Venture capital firms receive hundreds of pitches for every one investment they choose to pursue, and just as Farmer said Grid's reimagining of the use existing spreadsheets to share work is what stands out, that same reimagining is what intrigued NEA.

"There are some other approaches that attempt to capitalize on spreadsheets, but typically they try to substitute their own spreadsheets for the ones we already know, and for us that's a non-starter," said Forest Baskett, general partner at NEA. "So having the spreadsheet be the source of truth is really powerful in terms of user behavior."

In addition, Baskett said the ability to securely turn spreadsheets into digestible visualizations that help explain the analysis differentiated Grid from other startup analytics vendors.

"We know how important visualizations can be and we know how important parameterizing your models that are inside your spreadsheets can be, and that's something that's a little tedious in spreadsheets right now," he said. "What Grid does is provide a way to not only visualize but parameterize as well. It's almost intuitive how powerful and useful this can be."

Once Grid goes to market, plans are to add use cases so that more people within an organization can take advantage of the platform.

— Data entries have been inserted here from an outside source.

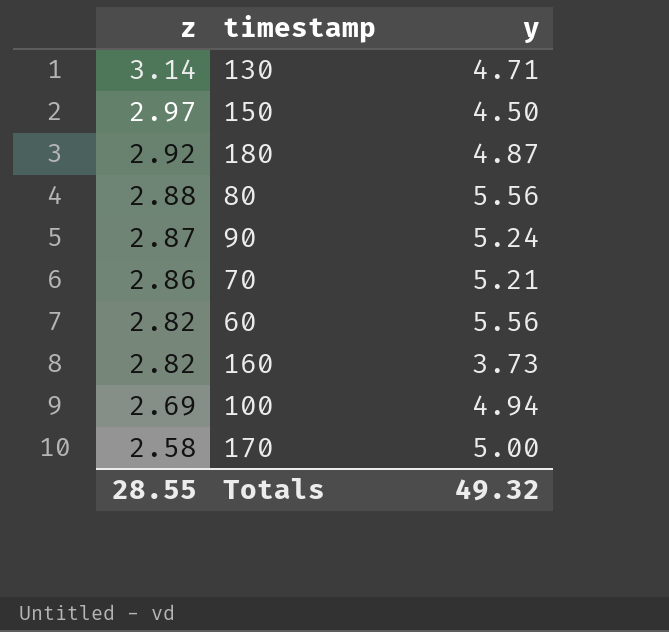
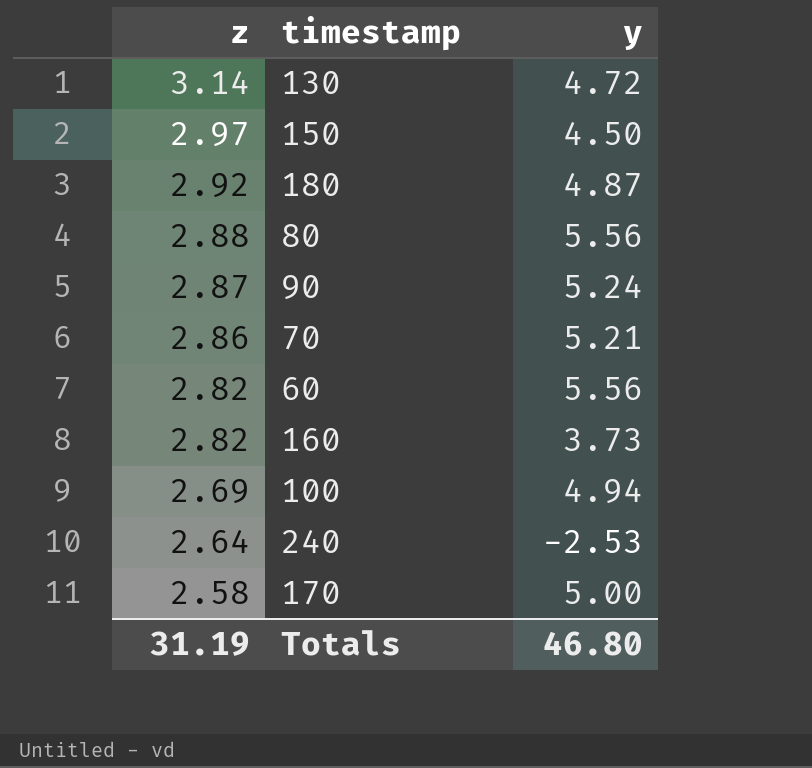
130 | y: 4.71 -> 4.72
row 240: none -> 2.64 | -2.53
Totals | z: 28.55 -> 31.19
Totals | y: 49.32 -> 46.80

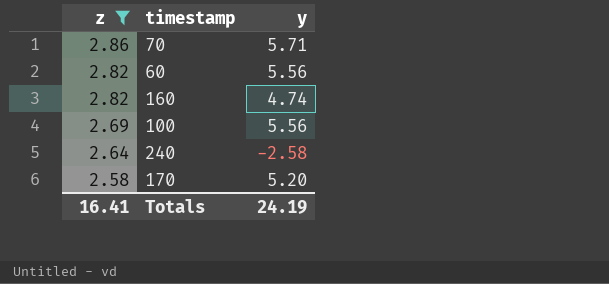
filter: none -> z <= 2.86
70 | y: 5.21 -> 5.71
160 | y: 3.73 -> 4.74
100 | y: 4.94 -> 5.56
240 | y: -2.53 -> -2.58
170 | y: 5.00 -> 5.20
Totals | z: 31.19 -> 16.41
Totals | y: 46.80 -> 24.19

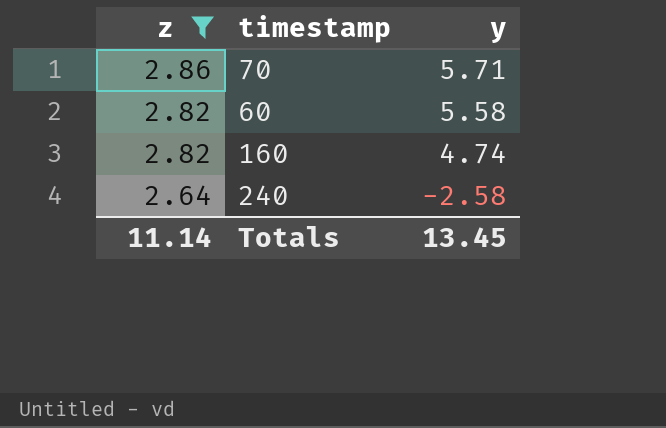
row 100: 2.69 | 5.56 -> none
row 170: 2.58 | 5.20 -> none
60 | y: 5.56 -> 5.58
Totals | z: 16.41 -> 11.14
Totals | y: 24.19 -> 13.45

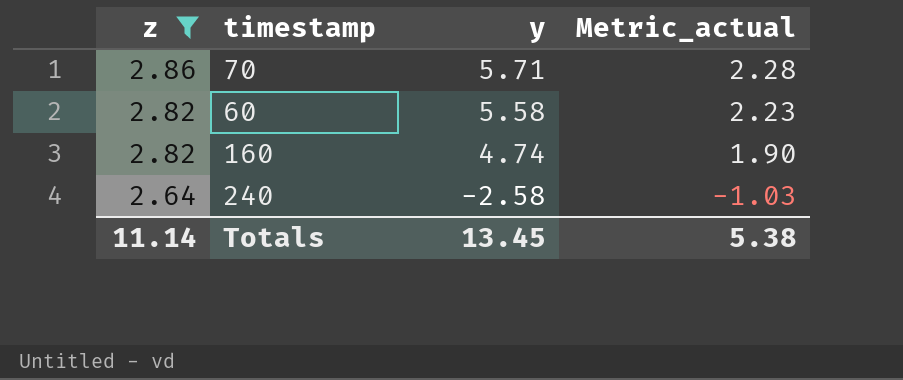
column Metric_actual | formula: none -> [y] * 0.4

In its initial form, the startup analytics vendor's tool is aimed at enabling individual business users to take the work they've done in spreadsheets and share it, but new features could help make the tool more collaborative from the start by delving into an organization's data flows before they're used in a spreadsheet.

Just as Sigma and Kloud.io are taking advantage of spreadsheets to connect to data warehouses and prepare data, Grid may add similar capabilities.

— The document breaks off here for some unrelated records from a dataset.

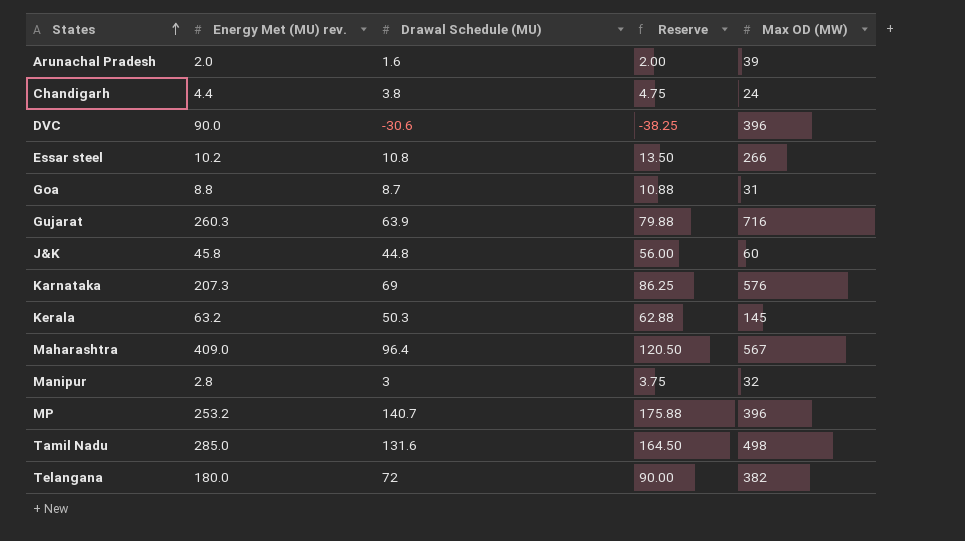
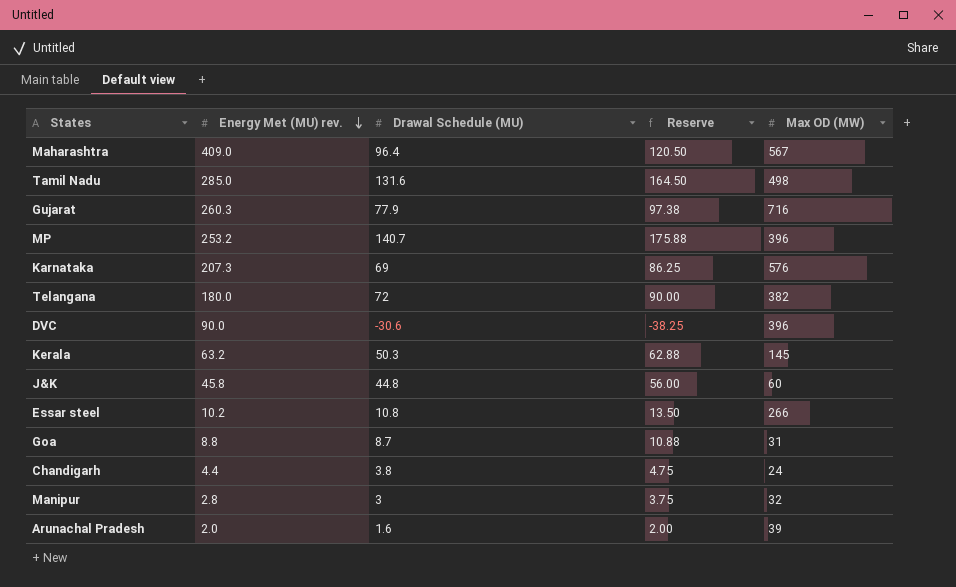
row order: States ascending -> Energy Met (MU) rev. descending
Gujarat | Drawal Schedule (MU): 63.9 -> 77.9
Gujarat | Reserve: 79.88 -> 97.38

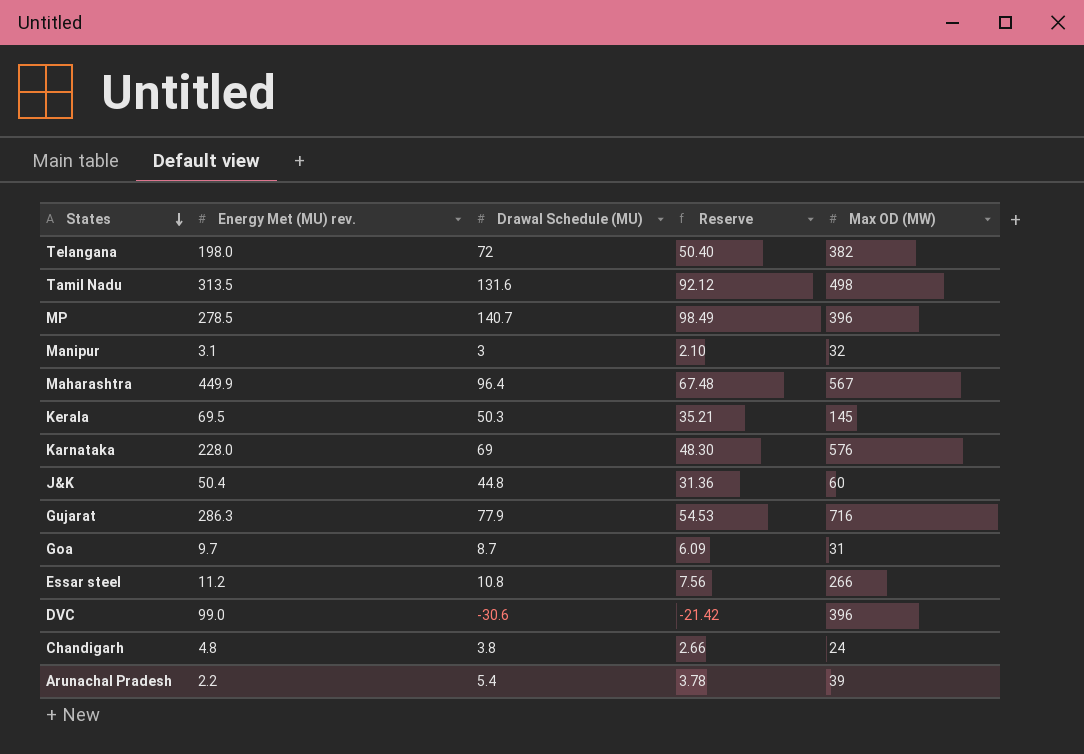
row order: Energy Met (MU) rev. descending -> States descending
column Reserve | formula: [Drawal Schedule (MU)] * 1.25 -> [Drawal Schedule (MU)] * 0.7
Telangana | Energy Met (MU) rev.: 180.0 -> 198.0
Tamil Nadu | Energy Met (MU) rev.: 285.0 -> 313.5
MP | Energy Met (MU) rev.: 253.2 -> 278.5
Manipur | Energy Met (MU) rev.: 2.8 -> 3.1
Maharashtra | Energy Met (MU) rev.: 409.0 -> 449.9
Kerala | Energy Met (MU) rev.: 63.2 -> 69.5
Karnataka | Energy Met (MU) rev.: 207.3 -> 228.0
J&K | Energy Met (MU) rev.: 45.8 -> 50.4
Gujarat | Energy Met (MU) rev.: 260.3 -> 286.3
Goa | Energy Met (MU) rev.: 8.8 -> 9.7
Essar steel | Energy Met (MU) rev.: 10.2 -> 11.2
DVC | Energy Met (MU) rev.: 90.0 -> 99.0
Chandigarh | Energy Met (MU) rev.: 4.4 -> 4.8
Arunachal Pradesh | Energy Met (MU) rev.: 2.0 -> 2.2
Arunachal Pradesh | Drawal Schedule (MU): 1.6 -> 5.4

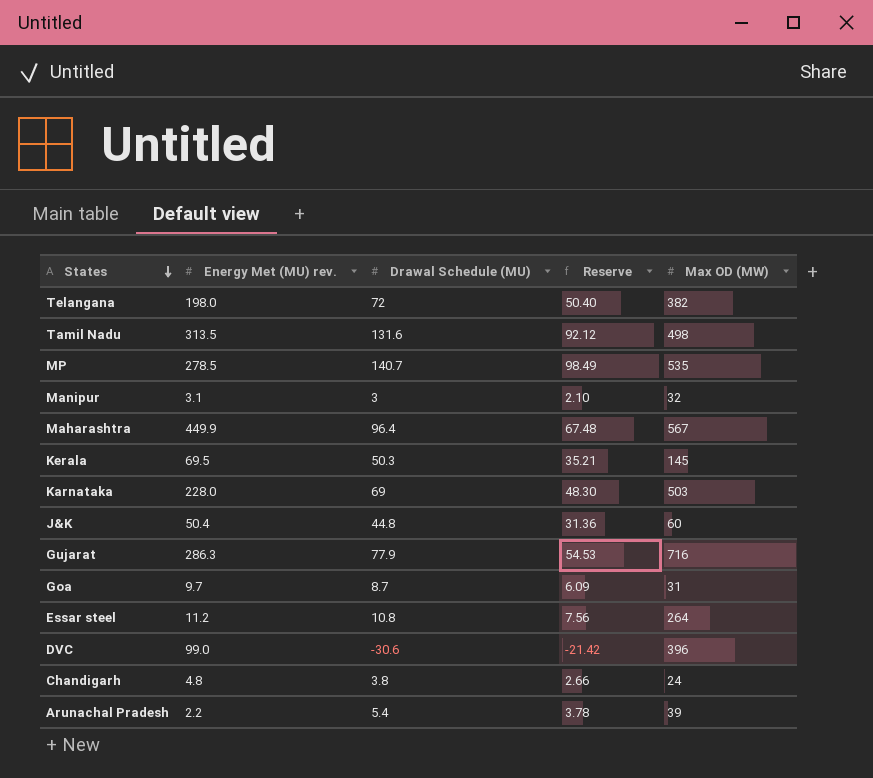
MP | Max OD (MW): 396 -> 535
Karnataka | Max OD (MW): 576 -> 503
Essar steel | Max OD (MW): 266 -> 264

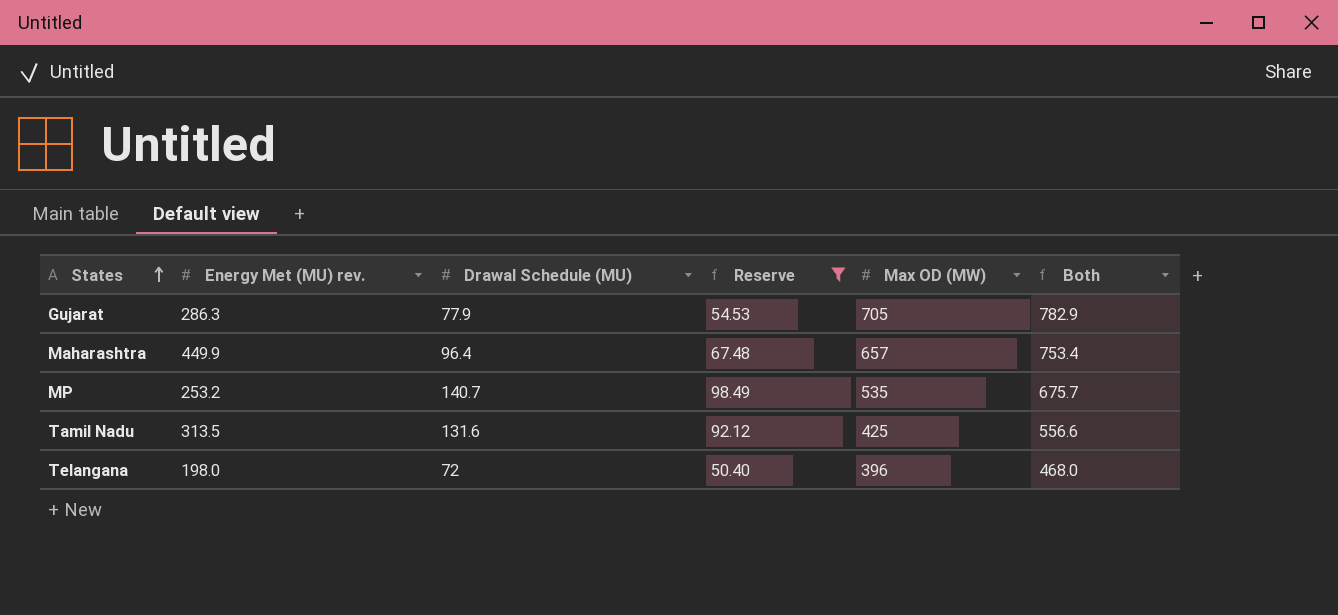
filter: none -> Reserve >= 50.40
row order: States descending -> States ascending
column Both | formula: none -> [Drawal Schedule (MU)] + [Max OD (MW)]
Gujarat | Max OD (MW): 716 -> 705
Maharashtra | Max OD (MW): 567 -> 657
MP | Energy Met (MU) rev.: 278.5 -> 253.2
Tamil Nadu | Max OD (MW): 498 -> 425
Telangana | Max OD (MW): 382 -> 396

"We could easily see ourselves providing connectivity more directly to the data sources," Gislason said. "That's something we could take on more over the next couple of years, taking on more of these data flows and actually helping with the tension between IT departments and the spreadsheet user where we connect the edge of the enterprise to the core IT department."

In essence, Baskett added, Grid is taking a bottom-up approach to the analytics process rather than a top-down approach.

"This is potentially a viral kind of product much in the same way Tableau was when we invested in it so many years ago," he said. "People use it, show it to their friends, and with the sharing and collaboration tools that are on the roadmap it becomes something that spreads inside an organization."